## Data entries

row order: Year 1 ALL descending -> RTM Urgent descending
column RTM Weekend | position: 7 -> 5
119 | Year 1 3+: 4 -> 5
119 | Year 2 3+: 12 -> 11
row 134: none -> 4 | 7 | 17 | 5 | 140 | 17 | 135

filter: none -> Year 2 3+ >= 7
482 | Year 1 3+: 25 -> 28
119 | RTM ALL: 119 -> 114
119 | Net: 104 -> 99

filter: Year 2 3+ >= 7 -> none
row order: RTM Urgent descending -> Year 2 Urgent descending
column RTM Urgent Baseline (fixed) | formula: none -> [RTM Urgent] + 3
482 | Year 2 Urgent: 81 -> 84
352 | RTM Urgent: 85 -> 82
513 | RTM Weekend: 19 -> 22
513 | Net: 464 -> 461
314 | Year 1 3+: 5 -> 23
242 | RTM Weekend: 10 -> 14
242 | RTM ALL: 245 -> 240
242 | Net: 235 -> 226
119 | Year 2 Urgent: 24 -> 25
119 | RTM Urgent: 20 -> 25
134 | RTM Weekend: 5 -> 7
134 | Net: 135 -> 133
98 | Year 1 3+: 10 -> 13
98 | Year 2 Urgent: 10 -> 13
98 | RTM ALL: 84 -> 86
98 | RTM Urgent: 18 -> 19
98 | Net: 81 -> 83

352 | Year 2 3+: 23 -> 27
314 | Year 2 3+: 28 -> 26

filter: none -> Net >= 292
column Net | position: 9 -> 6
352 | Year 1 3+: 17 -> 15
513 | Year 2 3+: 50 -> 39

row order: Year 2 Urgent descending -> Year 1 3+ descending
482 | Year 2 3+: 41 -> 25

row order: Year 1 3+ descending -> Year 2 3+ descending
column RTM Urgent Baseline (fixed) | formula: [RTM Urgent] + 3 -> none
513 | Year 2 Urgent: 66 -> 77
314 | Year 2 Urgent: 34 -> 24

## Problem
Within the data above, the lines from the one with "column RTM Weekend | position: 7 -> 5" to the one with "482 | Year 2 Urgent: 81 -> 84" must be repeated exactly; no other line belongs in the answer.

## Response to this exercise
column RTM Weekend | position: 7 -> 5
119 | Year 1 3+: 4 -> 5
119 | Year 2 3+: 12 -> 11
row 134: none -> 4 | 7 | 17 | 5 | 140 | 17 | 135

filter: none -> Year 2 3+ >= 7
482 | Year 1 3+: 25 -> 28
119 | RTM ALL: 119 -> 114
119 | Net: 104 -> 99

filter: Year 2 3+ >= 7 -> none
row order: RTM Urgent descending -> Year 2 Urgent descending
column RTM Urgent Baseline (fixed) | formula: none -> [RTM Urgent] + 3
482 | Year 2 Urgent: 81 -> 84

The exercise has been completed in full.